* [Problem statement]:
From the data that follows, copy every line holding the string "Rovaniemi".

___ Listed records

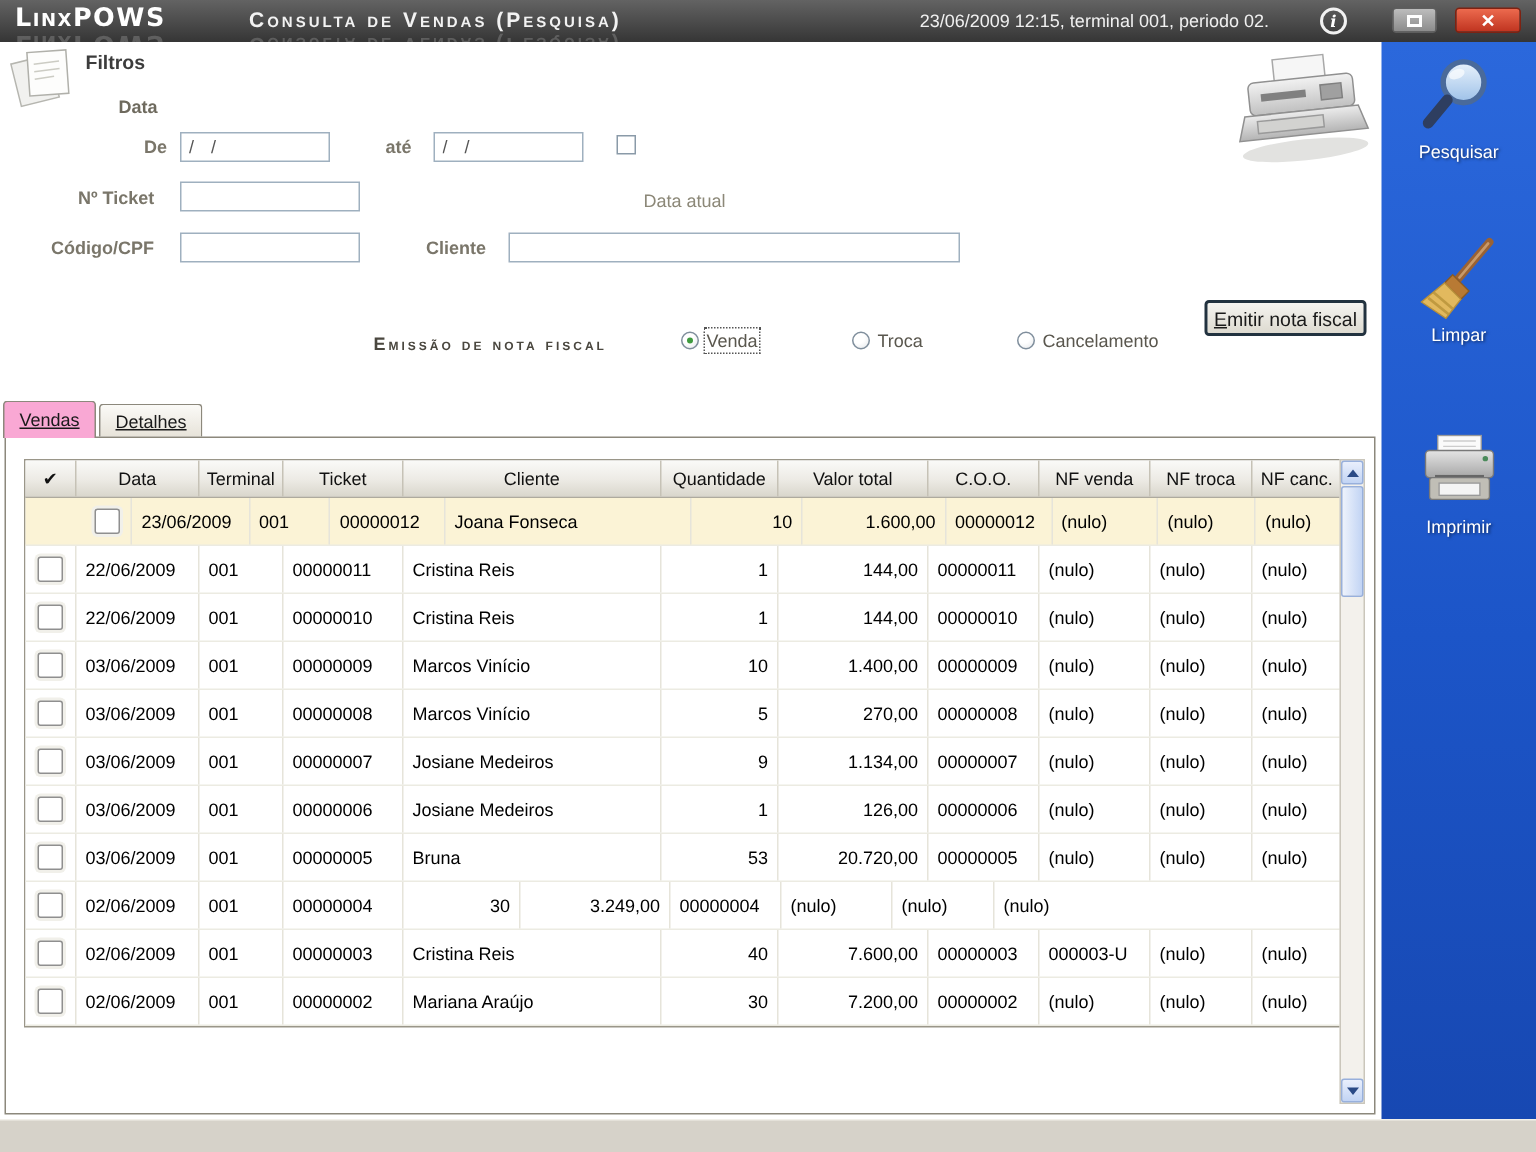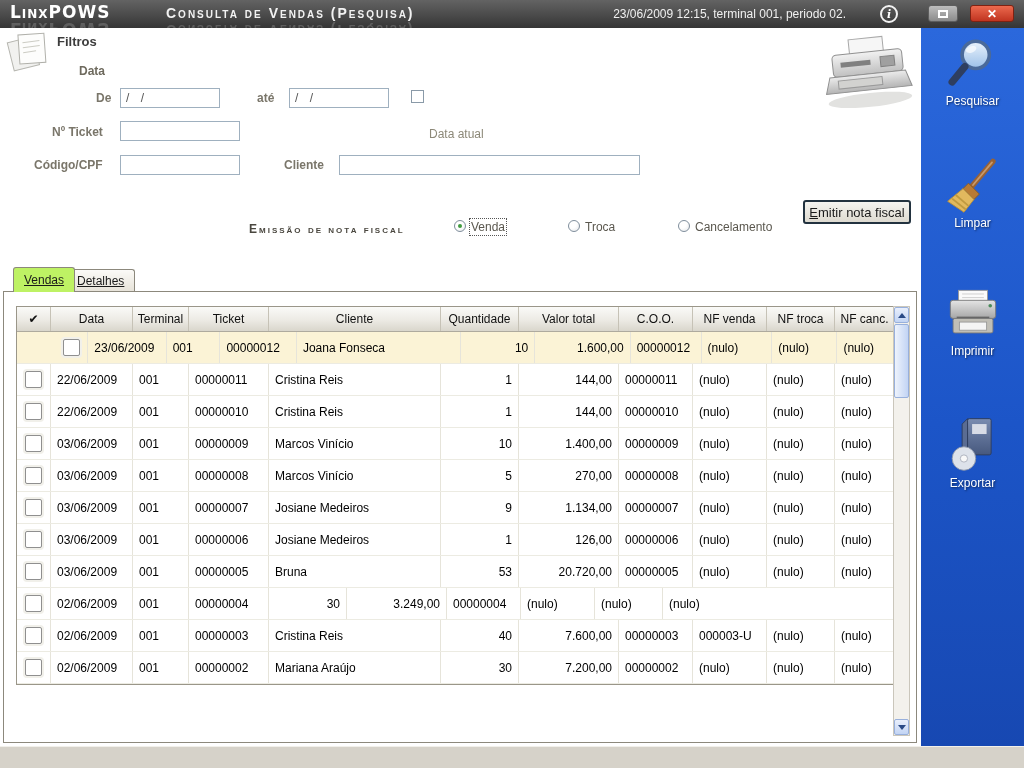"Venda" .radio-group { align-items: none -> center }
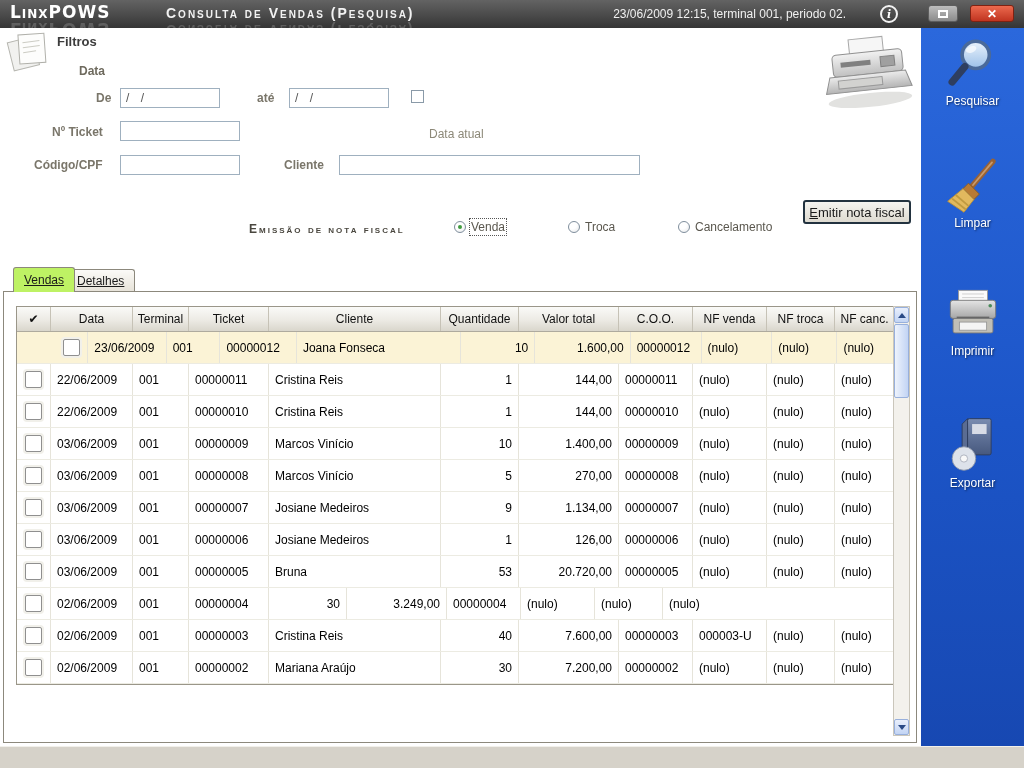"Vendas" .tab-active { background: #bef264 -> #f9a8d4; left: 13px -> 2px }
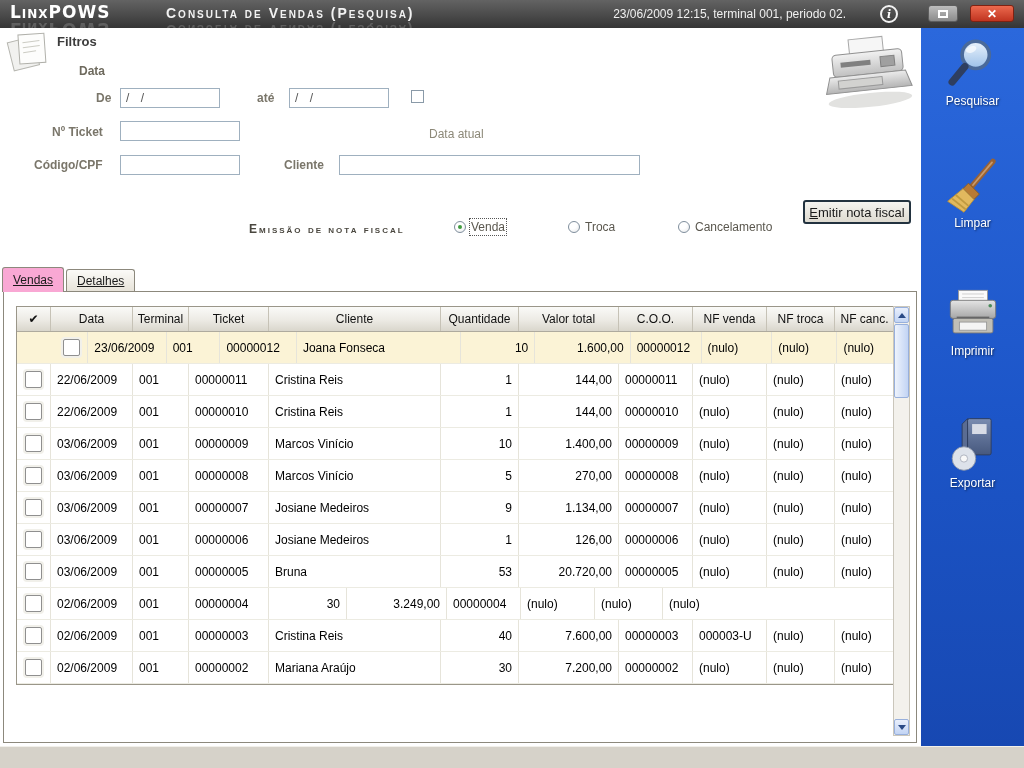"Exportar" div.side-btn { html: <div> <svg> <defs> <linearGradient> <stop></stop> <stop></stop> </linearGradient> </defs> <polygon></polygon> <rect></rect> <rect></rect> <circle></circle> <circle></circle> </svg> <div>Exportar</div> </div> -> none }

______
___ Listed records

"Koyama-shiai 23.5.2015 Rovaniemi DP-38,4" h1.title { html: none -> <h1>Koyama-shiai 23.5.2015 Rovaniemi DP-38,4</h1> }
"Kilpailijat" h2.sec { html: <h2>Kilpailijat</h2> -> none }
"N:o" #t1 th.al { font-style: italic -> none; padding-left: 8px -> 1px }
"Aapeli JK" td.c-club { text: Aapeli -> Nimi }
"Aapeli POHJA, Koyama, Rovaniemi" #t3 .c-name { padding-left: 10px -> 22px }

______
___ Listed records

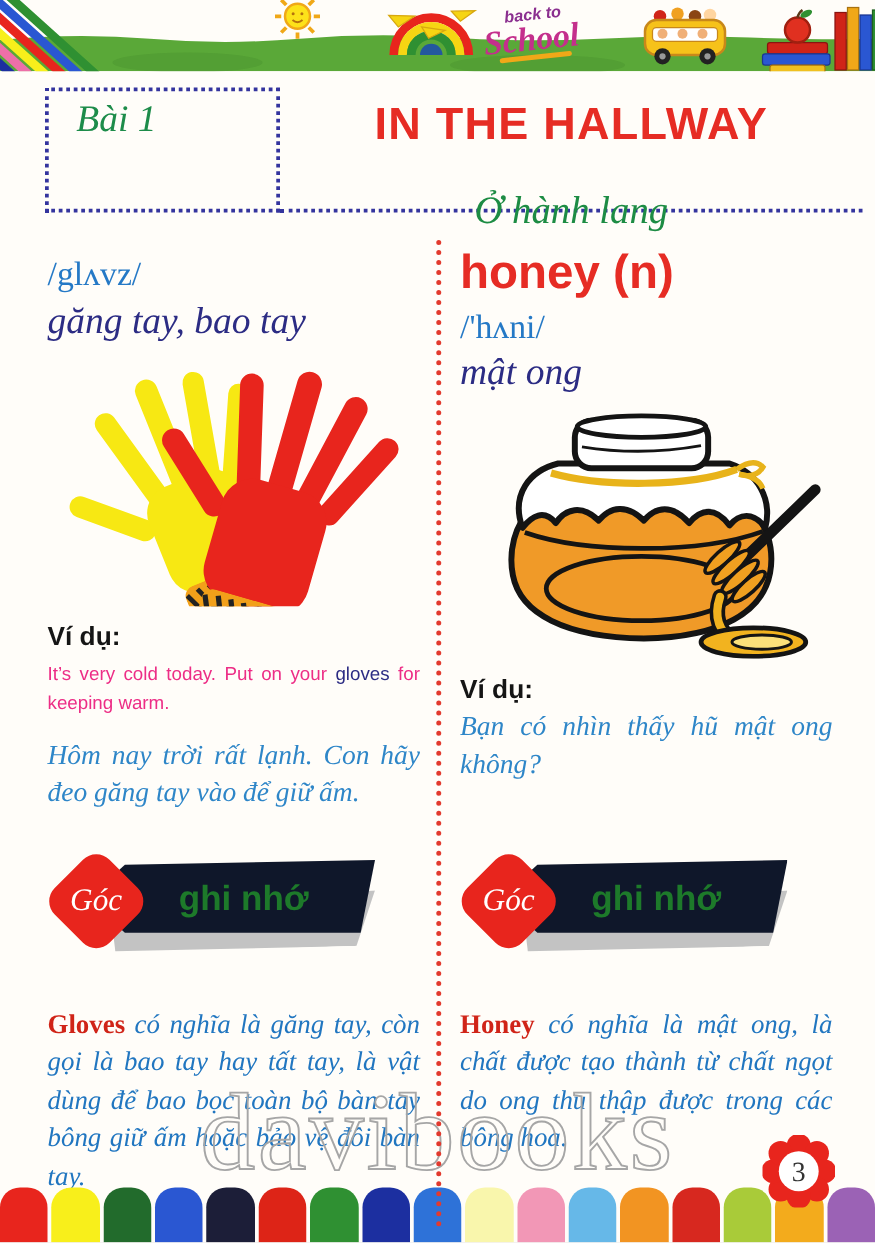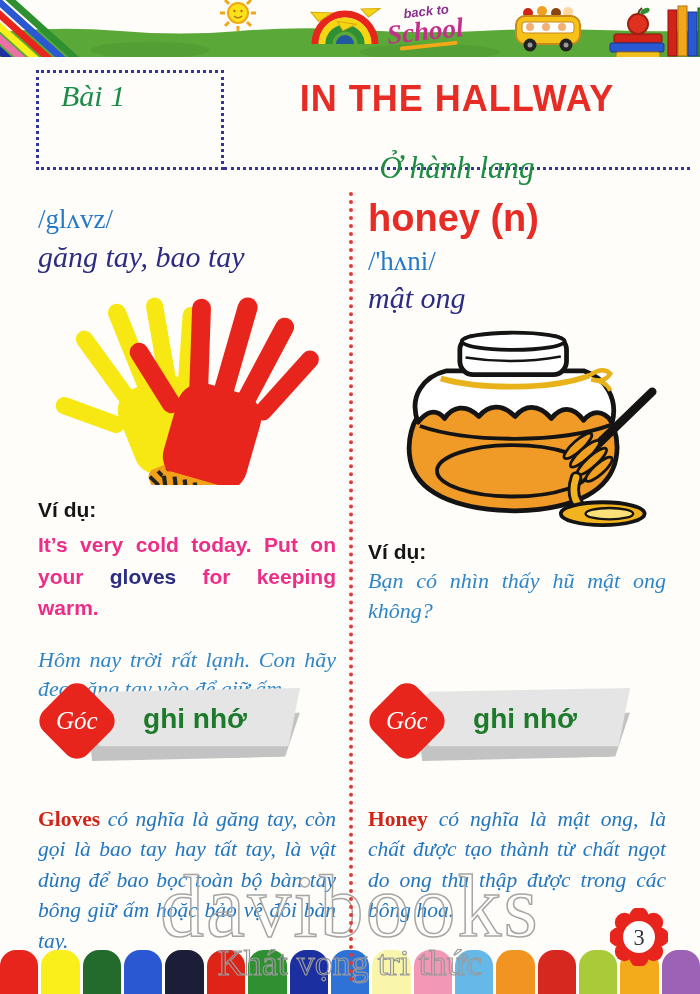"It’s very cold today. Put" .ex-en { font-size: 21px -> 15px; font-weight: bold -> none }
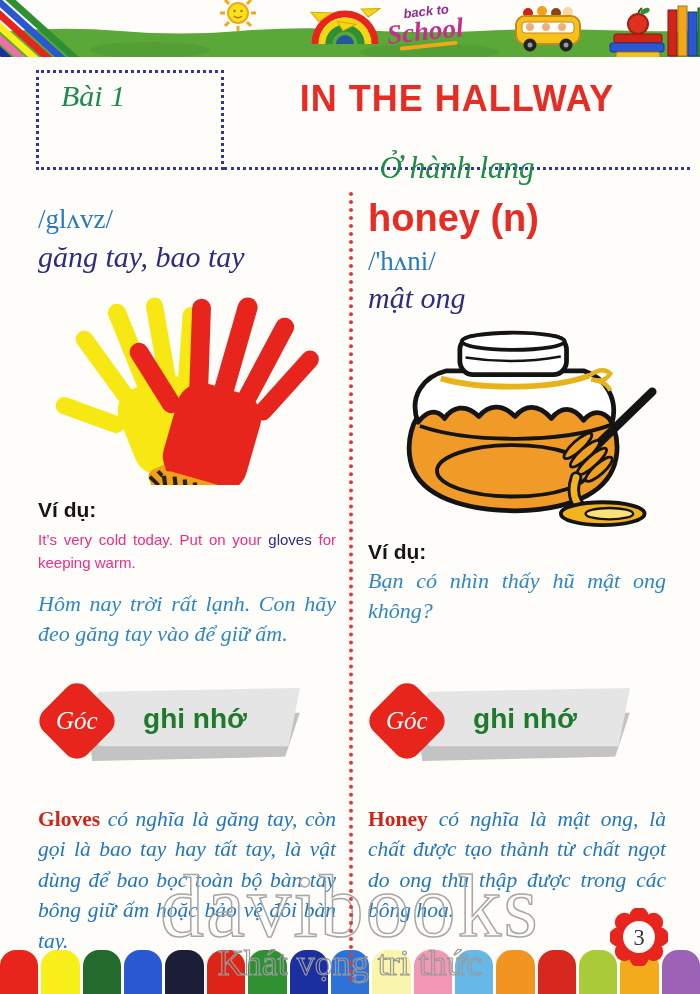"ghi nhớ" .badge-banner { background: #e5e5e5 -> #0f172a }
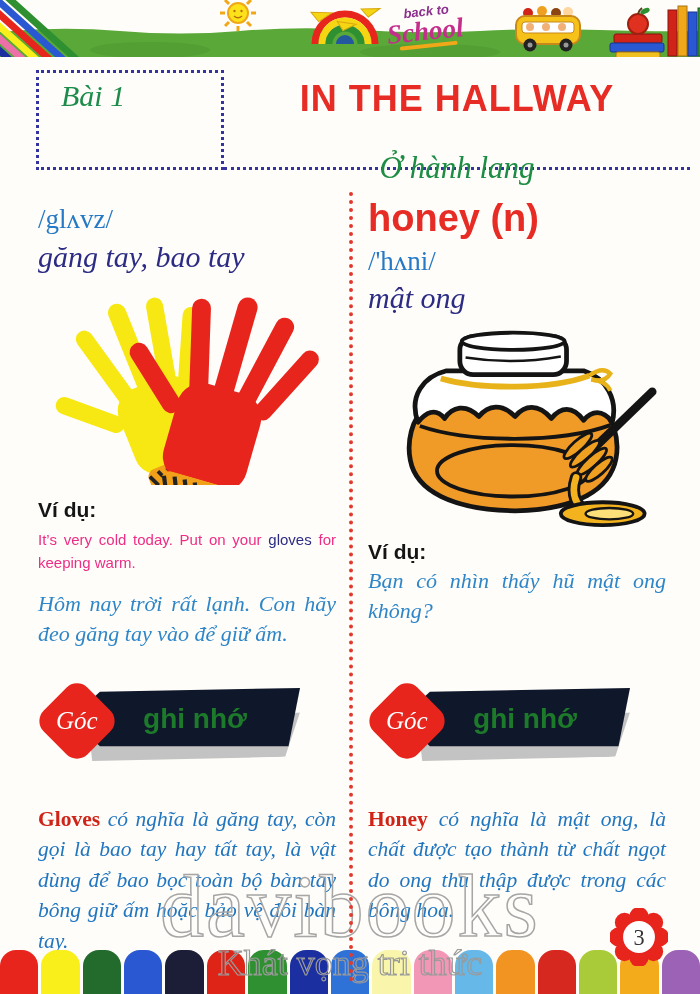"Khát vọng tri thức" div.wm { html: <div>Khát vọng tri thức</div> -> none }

______

* [Written answer]:
"Koyama-shiai 23.5.2015 Rovaniemi DP-38,4" h1.title { html: none -> <h1>Koyama-shiai 23.5.2015 Rovaniemi DP-38,4</h1> }
"Aapeli POHJA, Koyama, Rovaniemi" #t3 .c-name { padding-left: 10px -> 22px }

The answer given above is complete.